### What the task asks
Look for "qildi" in every line of the listing. Copy the lines that have it.

### Information
══════
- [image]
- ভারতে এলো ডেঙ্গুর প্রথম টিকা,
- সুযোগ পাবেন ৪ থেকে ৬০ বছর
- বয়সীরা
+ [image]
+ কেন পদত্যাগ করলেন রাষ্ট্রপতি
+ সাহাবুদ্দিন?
══════
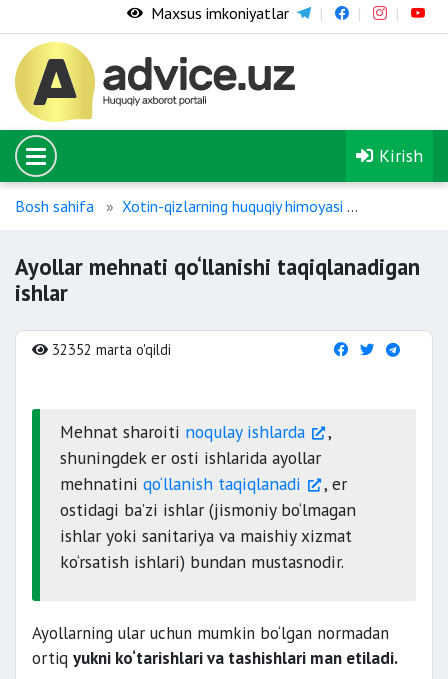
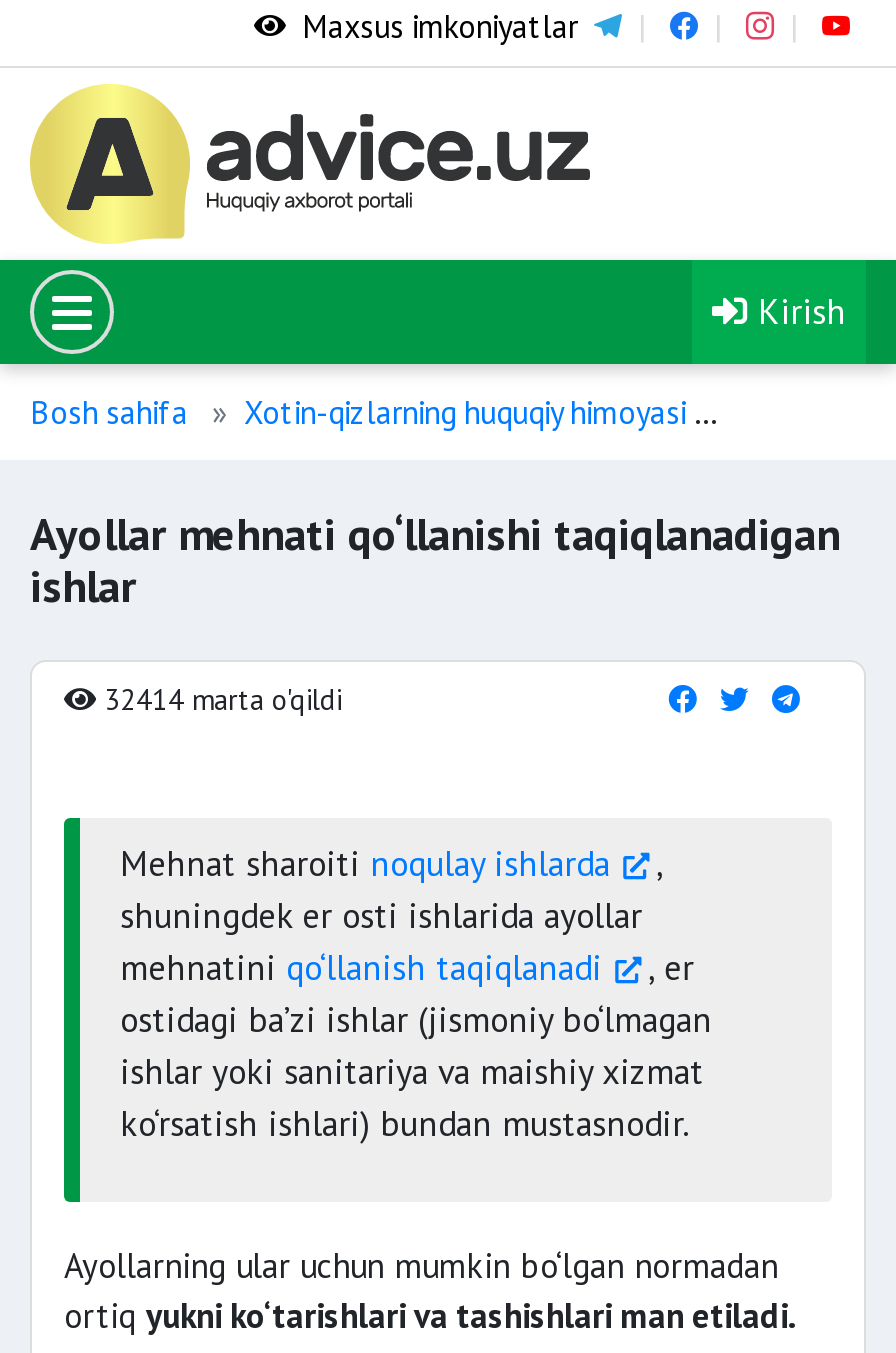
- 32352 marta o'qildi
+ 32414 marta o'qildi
══════
### Written response
- 32352 marta o'qildi
+ 32414 marta o'qildi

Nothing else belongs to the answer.